AIDS TREATMENT NEWS - February 28, 2005
John S. James


Summary: Two research articles and an editorial in the New England Journal of Medicine recommend routine HIV testing for most of the U.S. population. The goal is to start treatment early when it can be more effective -- and also to reduce transmission from the hundreds of thousands of Americans who do not know they have HIV

Two research articles [1,2] and an editorial [3] in the February 10, 2005 New England Journal of Medicine suggested that routine HIV testing be expanded outside of high-risk group to the U.S. general population, or to all but those at lowest risk. Current U.S. CDC guidelines recommend routine use of screening in populations with more than 1% of people infected, but the new articles used different statistical analyses of existing data to show that some HIV screening could be cost effective even in populations with only 0.1% infected -- the prevalence of HIV in the entire U.S. population. For the general public, one-time screening would be most important, but testing every five years or every three years may also be justified for many groups. This HIV testing would have to be voluntary (meaning that individuals could refuse to be tested), or some people would avoid medical care for other conditions in order to avoid the test.
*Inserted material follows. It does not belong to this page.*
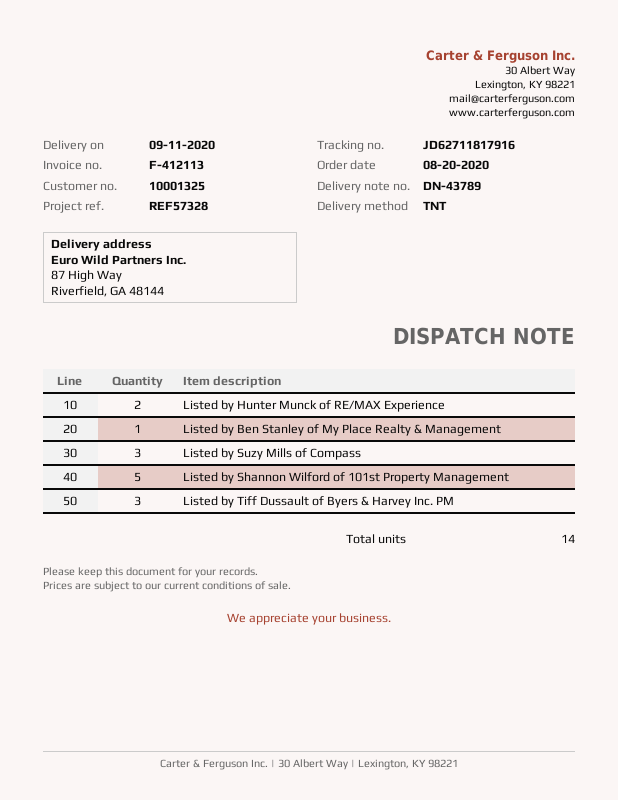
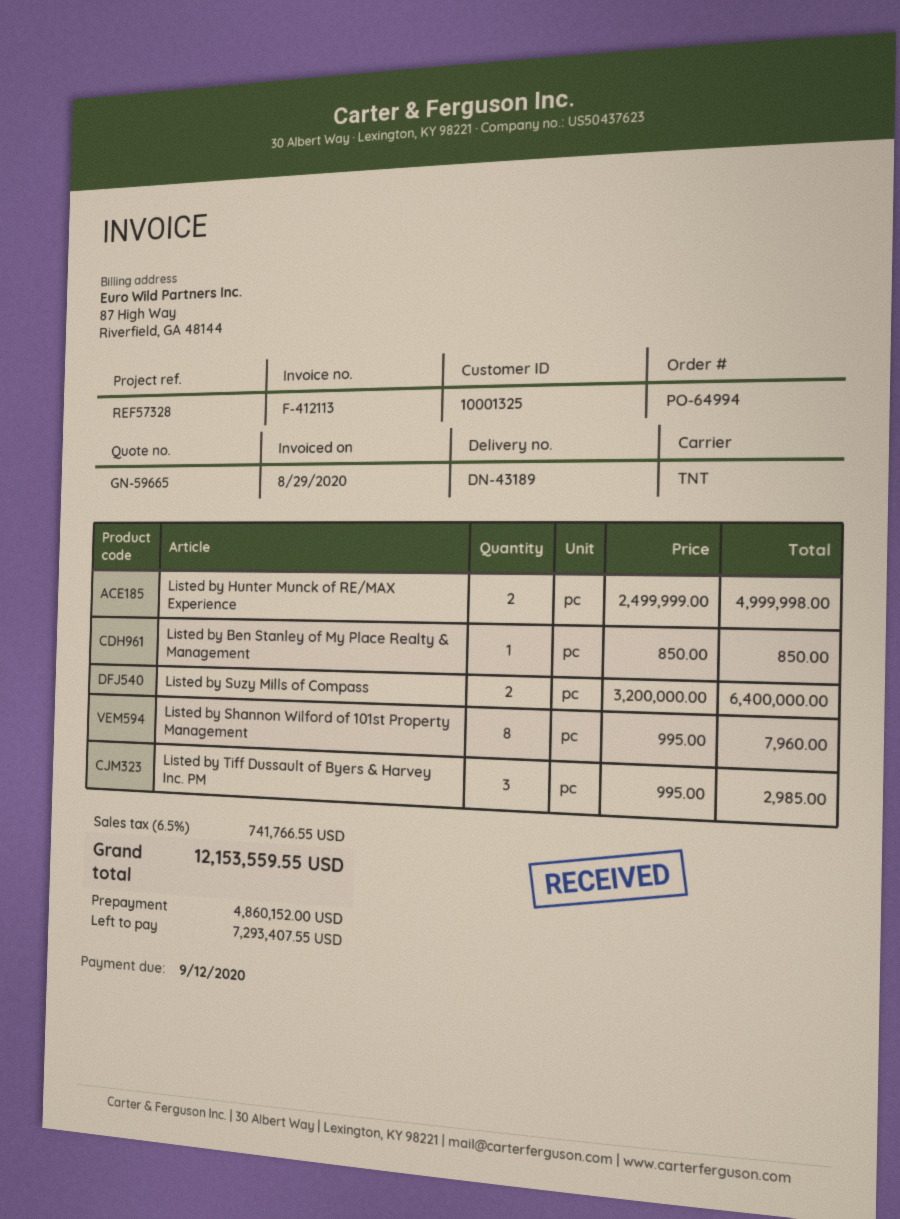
delivery note number: DN-43789 -> DN-43189
Listed by Suzy Mills of Compass: 3 -> 2
Listed by Shannon Wilford of 101st Property Management: 5 -> 8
Both studies found that "the effects of screening would extend survival by 1.5 years for the average HIV-infected patient" [3] by catching infection earlier when treatment could be more effective. One of the studies also estimated that "routine one-time screening would reduce the annual rate of transmission by slightly more than 20%" [3] -- because many of the estimated 280,000 Americans who today do not know they have HIV would learn about taking precautions, and those who learn they are negative may be more motivated to make sure they stay that way.

This work was completed before the report on the possible HIV "super strain" in one patient in New York City. If a more dangerous virus is in fact spreading in the U.S. (which is not known as of February 2005), expanded testing could help to protect against it.
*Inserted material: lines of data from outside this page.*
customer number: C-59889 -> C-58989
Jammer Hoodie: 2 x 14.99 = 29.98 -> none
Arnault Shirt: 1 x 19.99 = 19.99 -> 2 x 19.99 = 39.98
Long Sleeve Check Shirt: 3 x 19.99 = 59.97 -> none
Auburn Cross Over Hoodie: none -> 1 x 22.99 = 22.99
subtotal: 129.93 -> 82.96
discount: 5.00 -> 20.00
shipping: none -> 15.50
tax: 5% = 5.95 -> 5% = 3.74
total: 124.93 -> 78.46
The editorial notes that new resources will need to be made available. By coincidence, the Early Treatment for HIV Act, recently introduced in Congress, would help people pay for treatment before they become disabled -- an important part of making expanded testing work (see the following article on early Medicaid treatment).

References

1. Paltiel DA, Weinstein MC, Kimmel AD and others. Expanded HIV screening in the United States -- an analysis of cost-effectiveness. N Engl J Med. 2005 Feb 10;352(6):586-95.

2. Sanders GD, Bayoumi AM, Sundaram V and others. Cost-effectiveness of screening for HIV in the era of highly active antiretroviral therapy. N Engl J Med. 2005 Feb 10;352(6):570-85.

3. Bozzette SA. Routine screening for HIV infection -- timely and cost-effective. N Engl J Med. 2005 Feb 10;352(6):620-1.